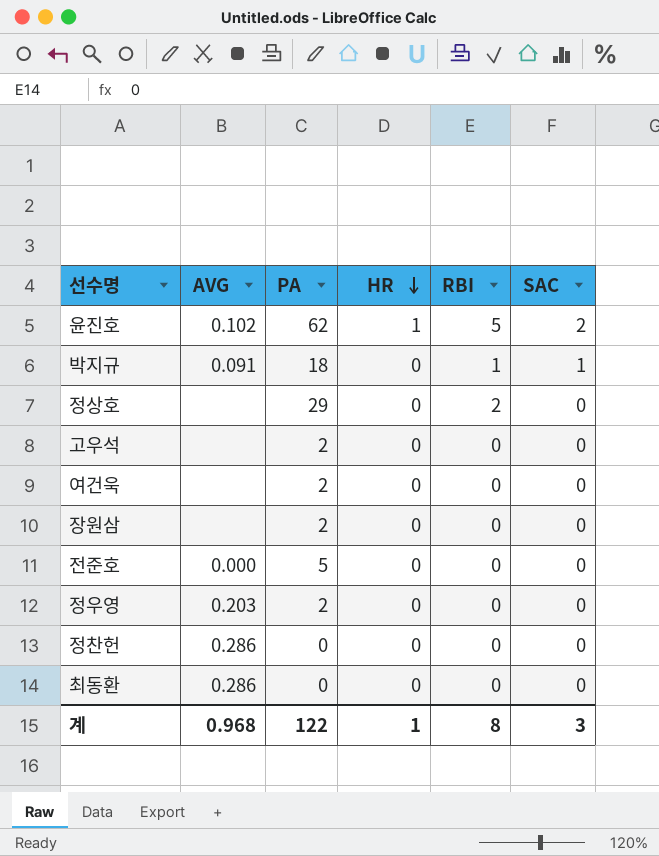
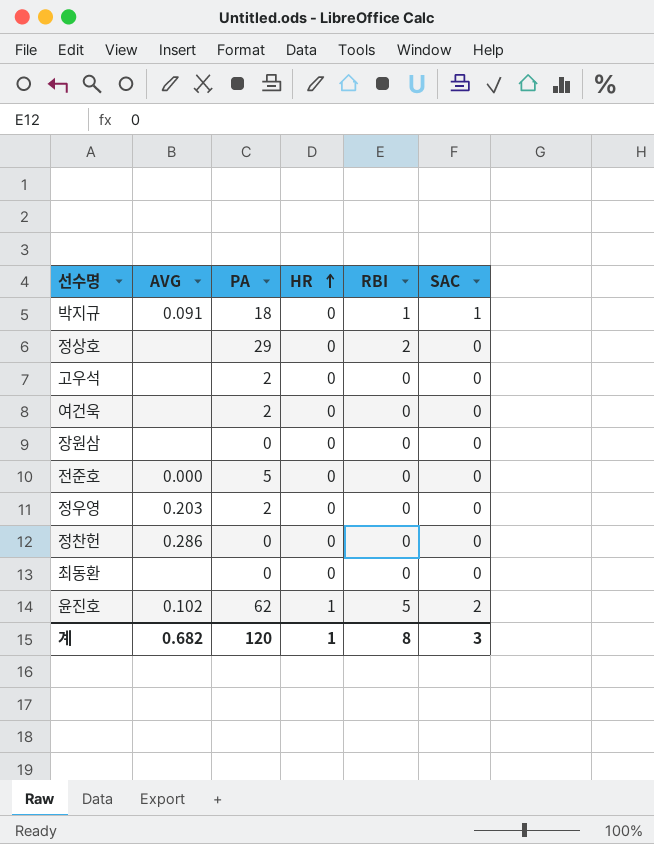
row order: HR descending -> HR ascending
장원삼 | PA: 2 -> 0
최동환 | AVG: 0.286 -> none
계 | AVG: 0.968 -> 0.682
계 | PA: 122 -> 120

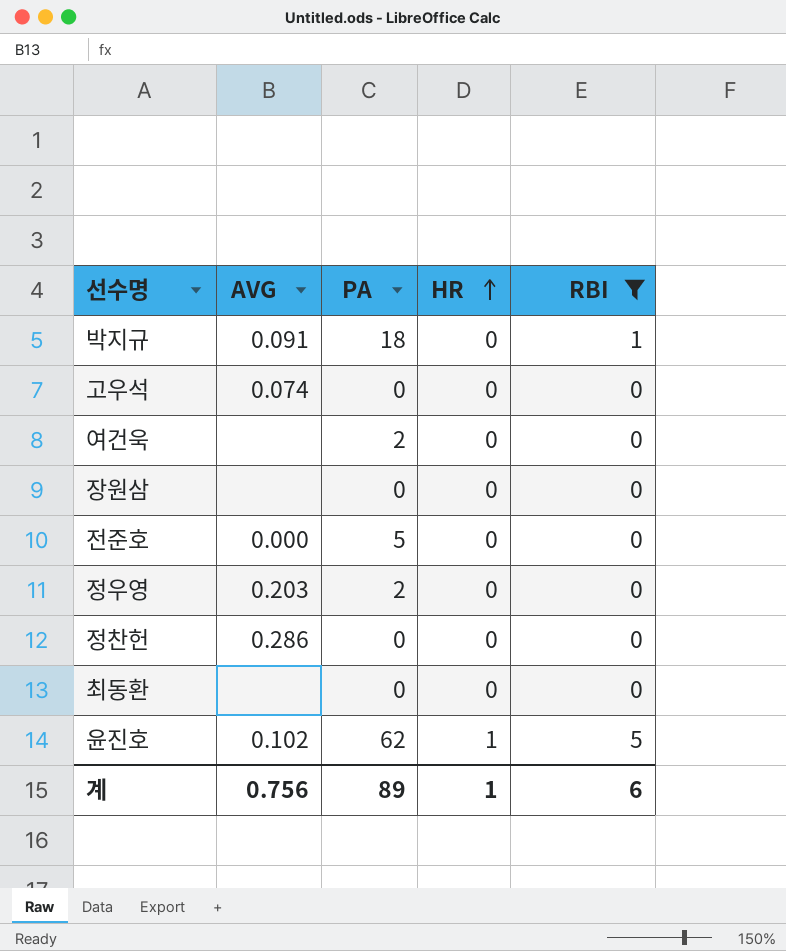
filter: none -> RBI != 2
column SAC | position: 6 -> none
고우석 | AVG: none -> 0.074
고우석 | PA: 2 -> 0
계 | AVG: 0.682 -> 0.756
계 | PA: 120 -> 89
계 | RBI: 8 -> 6

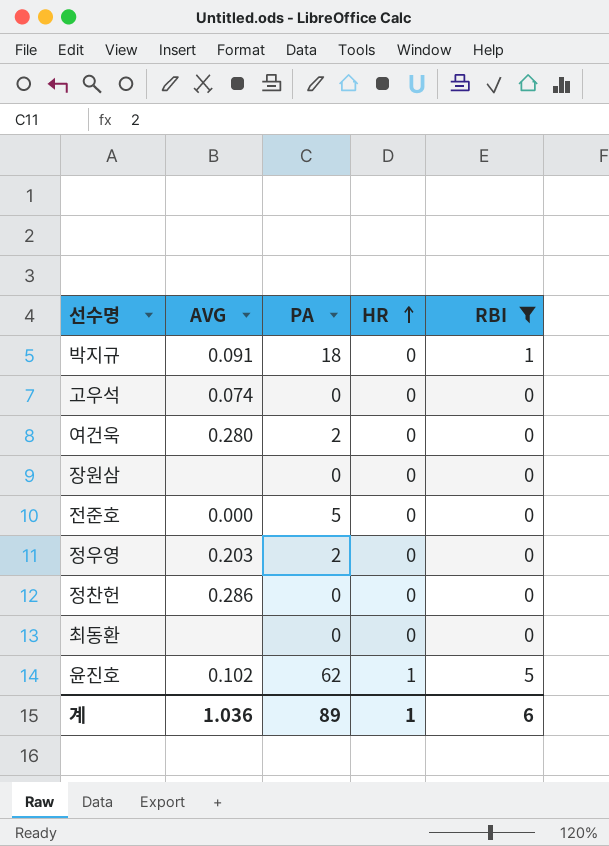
여건욱 | AVG: none -> 0.280
계 | AVG: 0.756 -> 1.036

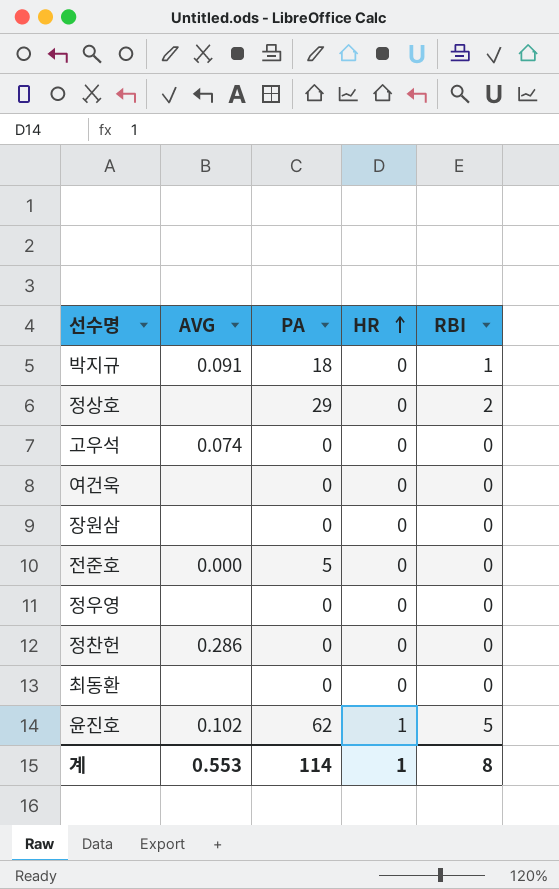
filter: RBI != 2 -> none
여건욱 | AVG: 0.280 -> none
여건욱 | PA: 2 -> 0
정우영 | AVG: 0.203 -> none
정우영 | PA: 2 -> 0
계 | AVG: 1.036 -> 0.553
계 | PA: 89 -> 114
계 | RBI: 6 -> 8

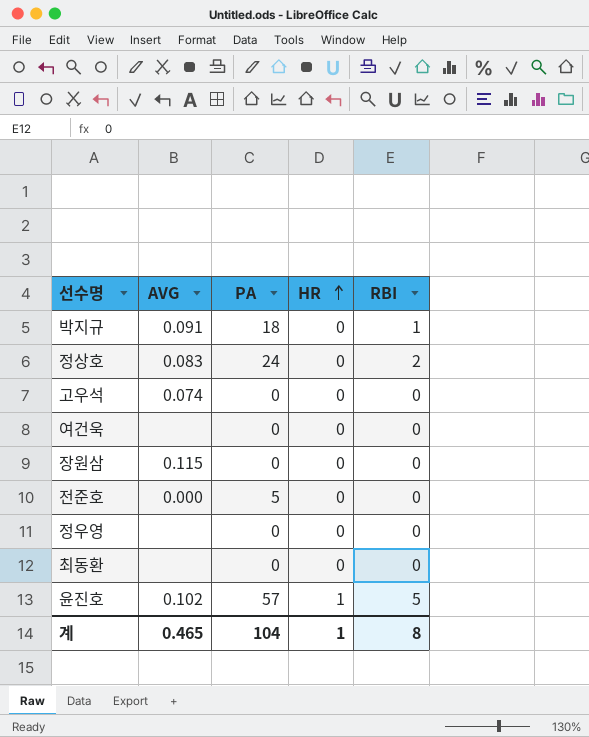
row 정찬헌: 0.286 | 0 | 0 | 0 -> none
정상호 | AVG: none -> 0.083
정상호 | PA: 29 -> 24
장원삼 | AVG: none -> 0.115
윤진호 | PA: 62 -> 57
계 | AVG: 0.553 -> 0.465
계 | PA: 114 -> 104

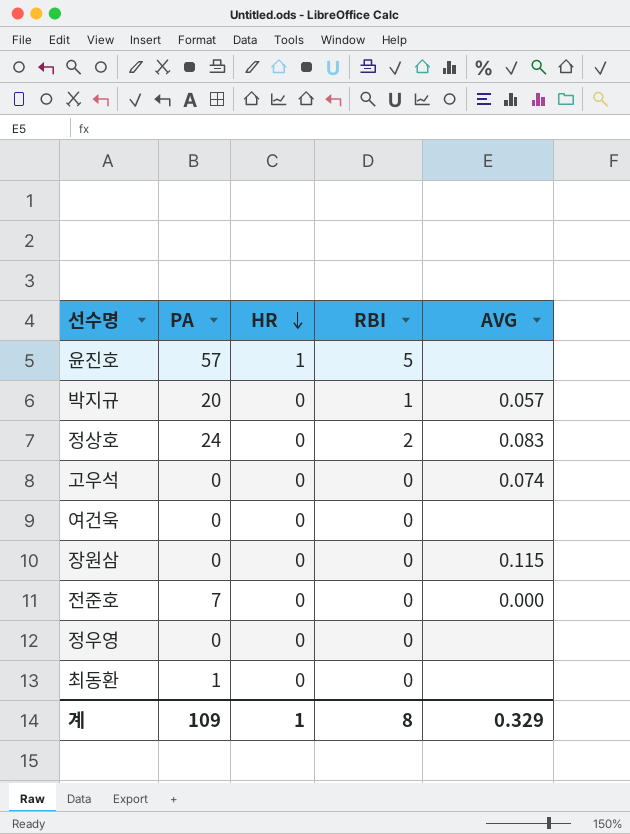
row order: HR ascending -> HR descending
column AVG | position: 2 -> 5
윤진호 | AVG: 0.102 -> none
박지규 | PA: 18 -> 20
박지규 | AVG: 0.091 -> 0.057
전준호 | PA: 5 -> 7
최동환 | PA: 0 -> 1
계 | PA: 104 -> 109
계 | AVG: 0.465 -> 0.329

☆ ☆ ☆ ☆ ☆ ☆ ☆

• **WHAT NEEDS TO BE DONE**
If a line in the data above contains the string "none", count it; then state only the total.

• **ANSWER SECTION**
12